====== Information provided ======

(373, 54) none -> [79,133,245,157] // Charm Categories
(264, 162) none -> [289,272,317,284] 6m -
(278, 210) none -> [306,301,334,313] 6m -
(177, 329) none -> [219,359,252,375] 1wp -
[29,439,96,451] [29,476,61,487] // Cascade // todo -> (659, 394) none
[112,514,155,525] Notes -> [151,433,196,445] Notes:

======
====== Information provided ======

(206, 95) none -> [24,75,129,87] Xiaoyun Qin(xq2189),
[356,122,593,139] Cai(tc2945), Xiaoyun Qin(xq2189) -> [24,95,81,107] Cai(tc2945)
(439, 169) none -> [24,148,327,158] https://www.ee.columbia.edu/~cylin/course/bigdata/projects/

======
====== Information provided ======

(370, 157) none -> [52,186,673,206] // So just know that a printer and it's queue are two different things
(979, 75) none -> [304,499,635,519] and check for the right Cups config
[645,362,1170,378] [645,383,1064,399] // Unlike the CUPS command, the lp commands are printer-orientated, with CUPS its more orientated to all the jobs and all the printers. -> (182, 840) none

======

What the task asks: The required answer is the run of lines above, starting at the line with "(979, 75) none" and ending at the line with "[645,362,1170,378] [645,383,1064,399] //", reproduced exactly with both ends.

Result for this task:
(979, 75) none -> [304,499,635,519] and check for the right Cups config
[645,362,1170,378] [645,383,1064,399] // Unlike the CUPS command, the lp commands are printer-orientated, with CUPS its more orientated to all the jobs and all the printers. -> (182, 840) none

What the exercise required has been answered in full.